I missed my Mom. I wanted her back again in physical form, back in her chair in her little house working crossword puzzles and waiting for me to call. When Marge wore her mother’s blanket across her shoulders, sheltered and warm, I think my soul began to cry out for that. After crying the night through, I woke up the next morning and the back pain had completely disappeared.
Hellinger says we need the strength of our ancestors and our parents behind us if we are to stand strong in the world. I once heard him speak about low back pain resulting from not taking the support of the parents and ancestors. When we don’t feel supported, or are unwilling to take that support, it makes us weak. Honoring the Elders is not just a social nicety that says we should honor them.
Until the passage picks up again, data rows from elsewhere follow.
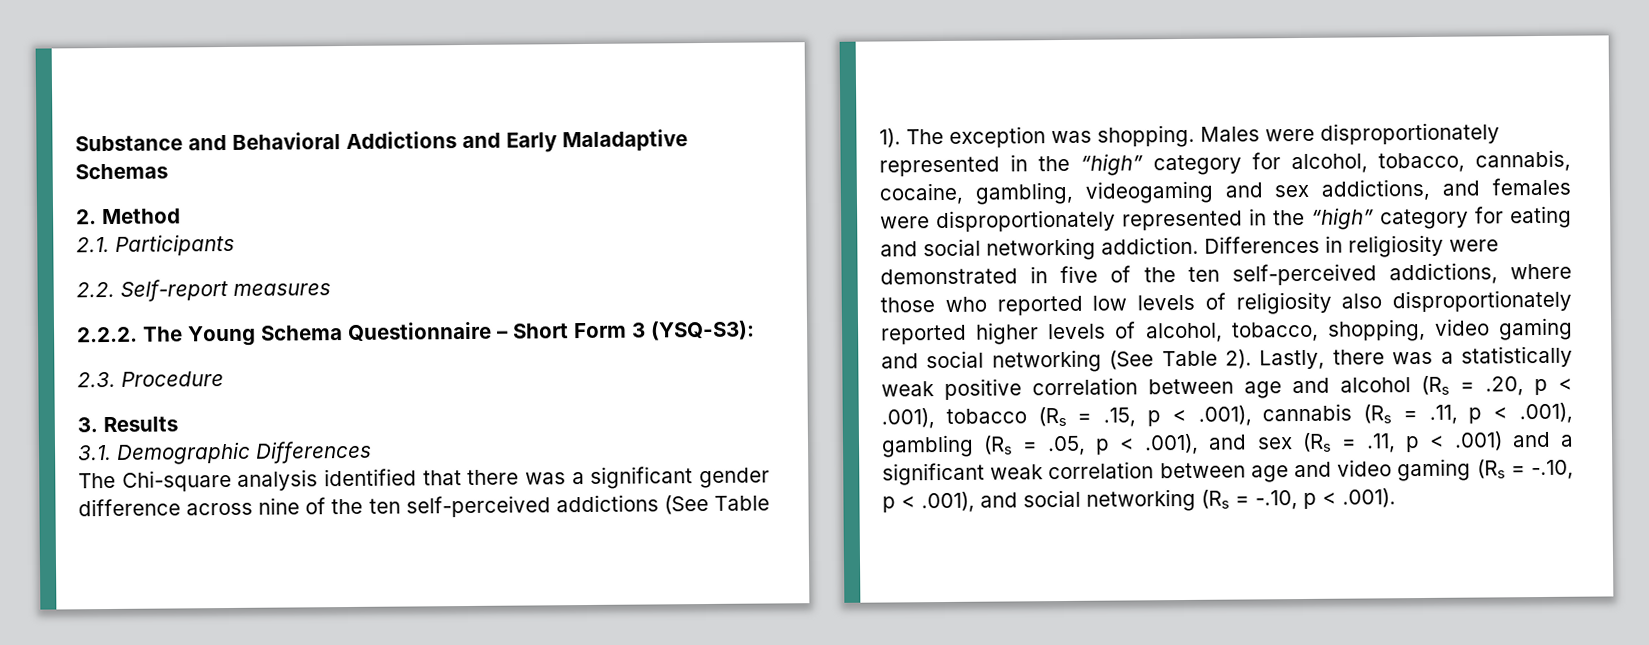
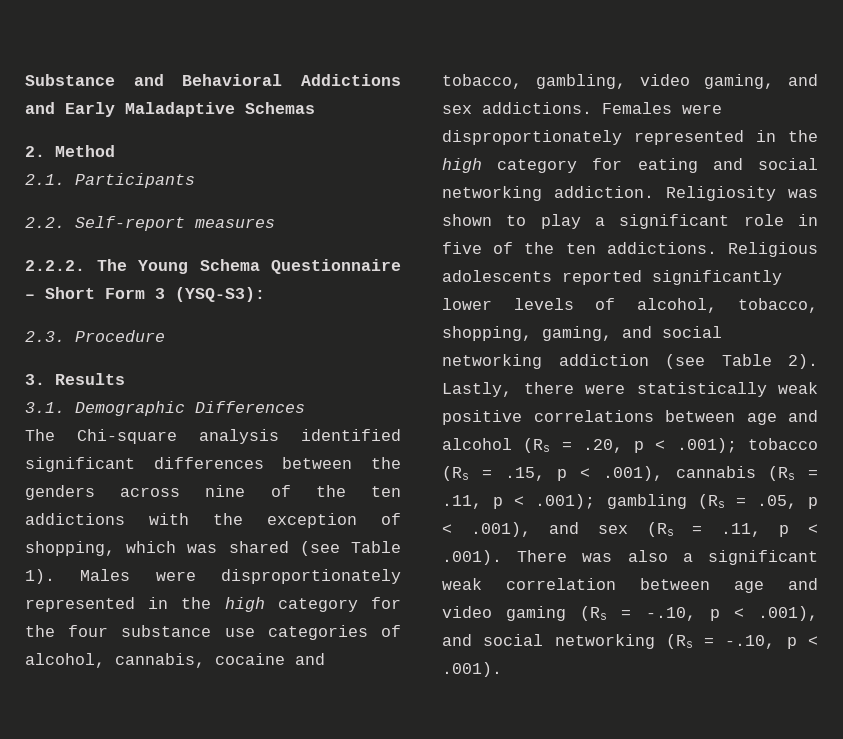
- The Chi-square analysis identified that there was a significant gender difference across nine of the ten self-perceived addictions (See Table 1). The exception was shopping.
+ The Chi-square analysis identified significant differences between the genders across nine of the ten addictions with the exception of shopping, which was shared (see Table 1).
- Males were disproportionately represented in the “high” category for alcohol, tobacco, cannabis, cocaine, gambling, videogaming and sex addictions, and females were disproportionately represented in the “high” category for eating and social networking addiction.
+ Males were disproportionately represented in the high category for the four substance use categories of alcohol, cannabis, cocaine and tobacco, gambling, video gaming, and sex addictions. Females were disproportionately represented in the high category for eating and social networking addiction.
- Differences in religiosity were demonstrated in five of the ten self-perceived addictions, where those who reported low levels of religiosity also disproportionately reported higher levels of alcohol, tobacco, shopping, video gaming and social networking (See Table 2).
+ Religiosity was shown to play a significant role in five of the ten addictions. Religious adolescents reported significantly lower levels of alcohol, tobacco, shopping, gaming, and social networking addiction (see Table 2).
- Lastly, there was a statistically weak positive correlation between age and alcohol (Rs = .20, p < .001), tobacco (Rs = .15, p < .001), cannabis (Rs = .11, p < .001), gambling (Rs = .05, p < .001), and sex (Rs = .11, p < .001) and a significant weak correlation between age and video gaming (Rs = -.10, p < .001), and social networking (Rs = -.10, p < .001).
+ Lastly, there were statistically weak positive correlations between age and alcohol (Rs = .20, p < .001); tobacco (Rs = .15, p < .001), cannabis (Rs = .11, p < .001); gambling (Rs = .05, p < .001), and sex (Rs = .11, p < .001). There was also a significant weak correlation between age and video gaming (Rs = -.10, p < .001), and social networking (Rs = -.10, p < .001).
No, it is a deep need in us to have them back us up and make us strong.
In my work as a facilitator of family constellations, one picture I find particularly beautiful is to see a woman standing with seven generations of women behind her, or to see a man with seven generations of men at his back. When we stand in this place, we see that our generation is just a small foothill in the great mountain range of our ancestors. We feel their strength.
One of the Ten Commandments of the Jewish and Christian religions is “Honor Thy Father and Mother.” Too often this commandment is taken as a social rule or courtesy (not deeply felt) that we extend to our parents out of respect. My understanding of this has changed with the study of the orders of love as observed by Hellinger; we honor our parents not for their benefit-but for our own. Our strength in the world comes from the two portals of our parents from which life flowed through to us. We need our Elders-they do not need us.
In many tribal and other cultures around the world, the spirits of the ancestors are treated as real entities that exist and surround us. The Elders take their guidance from this direction in prayer and ceremony, beseeching the spirits to assist them. The true genius and pioneering courage of Hellinger’s work has been in his willingness to consider that the influence of the ancestors and past generations can extend beyond the grave into the present generations. In some religious and scientific circles, this is a cause of uneasiness.
This discussion, while seeming to stray off into the Mysteries, is of particular importance for if we are to define an Elder-based culture. Each member of a system must seek guidance from the ones behind him or her. To the three-year-old, an older brother of ten is an Elder. To a twenty-year-old, the parents or grandparents are the Elders. If you are eighty, your Elders may be in the spirit world. The stairway to heaven is generational, and only those on a higher tread can show us the way.
This natural order is dictated by the soul, not the head. Your head may be full of yes-buts. Yes, but my parents weren’t successful or smart, my grandfather was a railroad worker, my daddy a drunk. The soul doesn’t speak the language of yes, but. It knows life has arrived in this body only from these two parents. The deeper structures of the family system are like a giant reservoir far upstream, the larger body of energy that Hellinger chooses to call simply “the greater force.” The ancestral line and the two parents who give life are like the place in the dam where the water is released and allowed to begin its flow downstream.
The river of life is a river of love. It flows down to us from above. Without our Elders we, quite simply, wouldn’t exist.